This week brought an extra thrill when I opened a copy of Woman Magazine, one of the UK’s leading weekly womens’ magazine and saw myself featured in an article called Generation Jetset! My mini-interview is part of a feature on three women who are proving that you can have fun and adventure in your 40s and 50s – it’s not something that’s the preserve of the 20-something backpacker. The magazine is in stores in the UK until Tuesday 27 February so don’t miss getting your copy!
The interview tells a bit of my story, how in my mid-40s I set off on 3 week trip through Ecuador with two friends, leaving my husband to manage the children so that I could rekindle my spirit of adventure. It was after that trip that my idea to start a blog grew, as a way to share my love of travel and inspire other women to go off and have their own adventures too. I never dreamed that 10 years on, this would be something I now do full time, earning my living through my blog and other travel related projects.
To celebrate the joys of mid-life travel, I wanted to share with you a few of the things I’ve learned through travelling in my 50s.
1. If you love to travel, you’re never too young to start and never too old to stop.
I think I got my love of travel from family trips that we made as a child, on camping holidays with my parents and two sisters. I remember being packed sleepy-eyed into the car at dawn for the drive to Dover, where we would take the channel ferry and head off to tour around Europe. I continued to travel as a student, with trips to Kenya and Papua New Guinea and as our family grew I hope I’ve instilled in my children my love of travel. They are certainly confident travellers and citizens of the world. My parents continue to travel well into their 80’s and still enjoy visiting new places, and we love to go with them as a multi-generation family group whenever we can.

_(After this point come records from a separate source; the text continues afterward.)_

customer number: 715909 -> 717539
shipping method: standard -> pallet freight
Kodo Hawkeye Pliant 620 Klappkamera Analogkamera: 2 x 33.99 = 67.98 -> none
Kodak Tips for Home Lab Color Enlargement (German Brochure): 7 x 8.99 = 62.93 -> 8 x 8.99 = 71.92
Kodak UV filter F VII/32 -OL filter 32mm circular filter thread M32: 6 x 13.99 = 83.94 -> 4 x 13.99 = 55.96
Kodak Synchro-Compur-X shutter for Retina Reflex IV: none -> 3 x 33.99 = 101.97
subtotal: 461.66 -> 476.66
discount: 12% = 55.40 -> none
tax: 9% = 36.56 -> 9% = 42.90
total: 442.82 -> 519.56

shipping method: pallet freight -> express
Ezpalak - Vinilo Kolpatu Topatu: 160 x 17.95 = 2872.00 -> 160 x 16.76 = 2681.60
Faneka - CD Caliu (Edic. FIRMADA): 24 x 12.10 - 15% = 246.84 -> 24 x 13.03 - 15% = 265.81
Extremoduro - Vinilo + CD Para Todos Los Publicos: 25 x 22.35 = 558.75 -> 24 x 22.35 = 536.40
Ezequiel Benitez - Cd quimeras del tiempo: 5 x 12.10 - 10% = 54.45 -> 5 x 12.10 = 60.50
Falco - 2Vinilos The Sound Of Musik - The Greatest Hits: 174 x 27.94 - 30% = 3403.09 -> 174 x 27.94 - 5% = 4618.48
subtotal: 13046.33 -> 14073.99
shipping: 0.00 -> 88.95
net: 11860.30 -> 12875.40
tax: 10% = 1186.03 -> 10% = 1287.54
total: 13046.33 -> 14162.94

2. In your 50s you can have an adventure without feeling you have to prove yourself
I hope that I haven’t lost my spirit of adventure as I’ve got older, in fact I think my confidence has only grown as I’ve travelled more. I still love to go hiking in the Dolomites or try snorkeling with seals as I did in Canada last year, or go cycling through the vineyards in Italy. But I think I also know my limitations and I don’t feel the need to push myself to the limit if it doesn’t feel comfortable. There are some things, like bungie jumping that I’m happy to leave to other adventurous souls and I don’t feel I have to go to every extreme to have a good time.
3. These days it’s about the quality of the experience rather than ticking off the destinations.
One year my daughter got a wall-map for Christmas where she could scratch off the places she’d visited and I realised that she had probably visited more countries than me, even though she’s half my age. But somehow that urge to count off the countries doesn’t seem to appeal as much to me, it’s more about having a fun time wherever I am. I want to slow down a little and savour the experience, have time to sit in that cafe and soak up the atmosphere or chat to the locals I meet. I may visit new places but equally I love to return to Greece each year to visit my sister who lives on Zakynthos. Life is not a race to see everywhere and do everything – instead it’s the experience that counts.
4. Travel is twice as much fun when it’s shared
When my kids were growing up, I was that stressed out mum who couldn’t wait to have a bit of “me time” that didn’t involve organising five people’s lives. But now my children are grown up and leaving home, I’m in the “empty nester” stage where the time together is less frequent and so highly prized. I’ve found that travel is a way to re-connect with the family and so whenever we can we still try to have a family trips or book a villa together, spending time cooking, sightseeing or chilling out. I do sometimes travel alone when it’s more of a work project, but I find it’s much more fun to share the travel experience and make memories together.
5. In your 50s you can afford to treat yourself, but travel doesn’t have to be expensive
When I travelled as a child, my parents were on a tight budget and we generally went camping in Europe or rented a country cottage. Now we can afford to stay in nice hotels and enjoy the little luxuries of life, and relish it even more because we’ve earned it. I may go hiking over a high pass in the Alps and stay in a simple mountain hostel at the top of a mountain, but when I get back to the valley I’ll enjoy that boutique hotel with a spa and delicious food. That’s not to say that every pleasure in life costs the earth. I’m just as happy buying street food in a local market as I am in trying the cuisine of a top chef. Even if you are on a limited budget there are ways to treat yourself to a great experience, by travelling out of season or snapping up the bargain flights so you can afford a stylish hotel or fantastic holiday at a lower price.
I hope that you too enjoy the pleasures of travel at any age and continue, as I have though your 50s and beyond!